◆ **Records contained in a dataset**
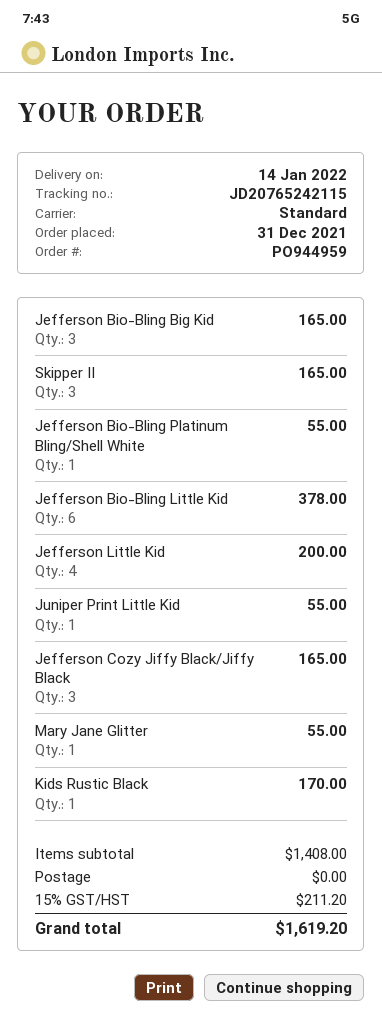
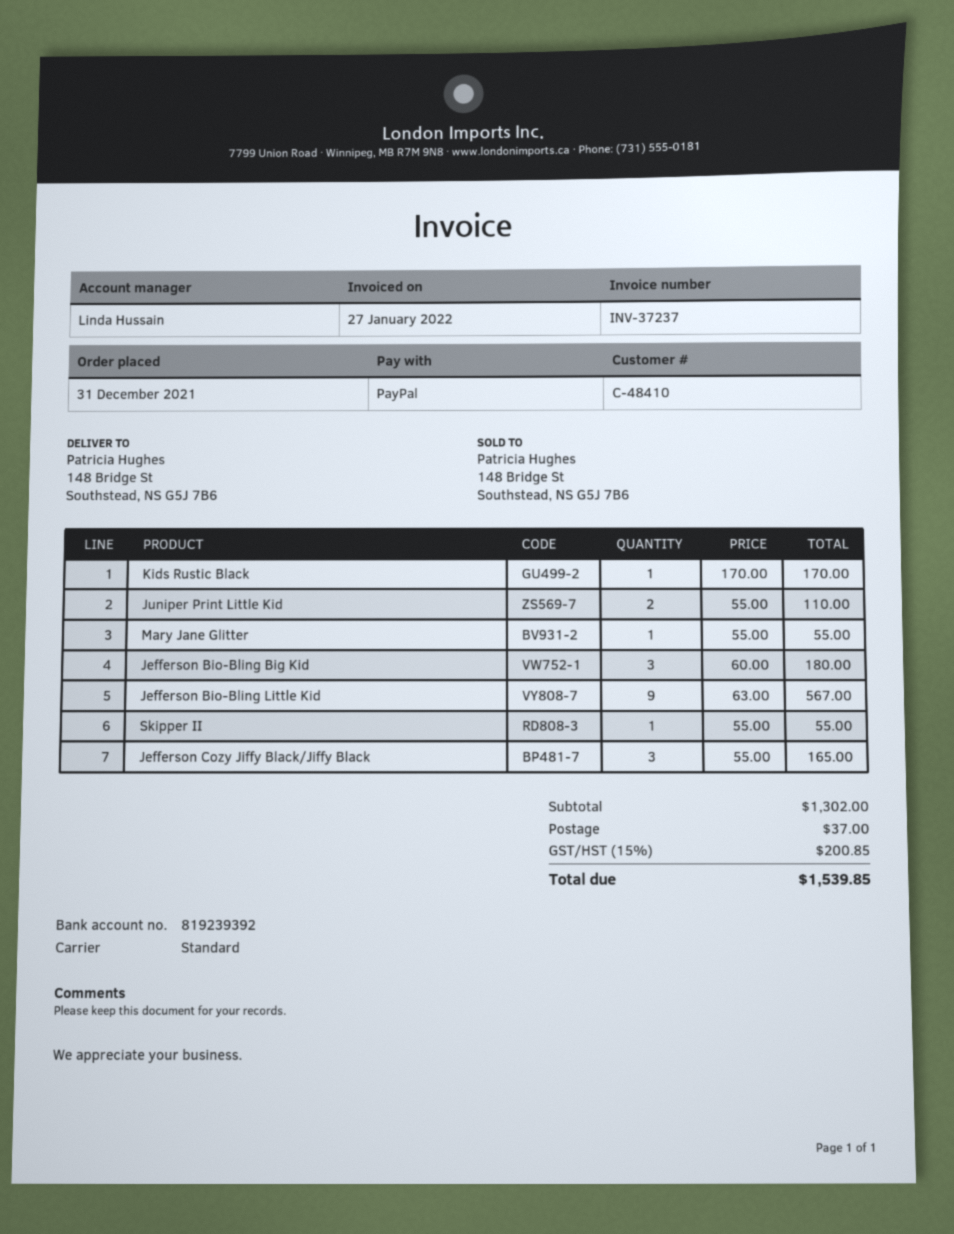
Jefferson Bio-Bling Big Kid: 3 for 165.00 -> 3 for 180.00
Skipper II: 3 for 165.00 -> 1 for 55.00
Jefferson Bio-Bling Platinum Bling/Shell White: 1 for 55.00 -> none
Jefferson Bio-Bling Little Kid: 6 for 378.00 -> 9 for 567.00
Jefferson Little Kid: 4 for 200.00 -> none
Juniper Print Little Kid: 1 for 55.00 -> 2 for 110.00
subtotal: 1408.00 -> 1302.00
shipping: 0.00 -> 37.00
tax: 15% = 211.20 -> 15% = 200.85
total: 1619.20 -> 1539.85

◆ **Work to complete**
Please retype, without any change, the line containing "Juniper Print Little" and every line after it to the end of the entries above, and only those.

◆ **Task response**
Juniper Print Little Kid: 1 for 55.00 -> 2 for 110.00
subtotal: 1408.00 -> 1302.00
shipping: 0.00 -> 37.00
tax: 15% = 211.20 -> 15% = 200.85
total: 1619.20 -> 1539.85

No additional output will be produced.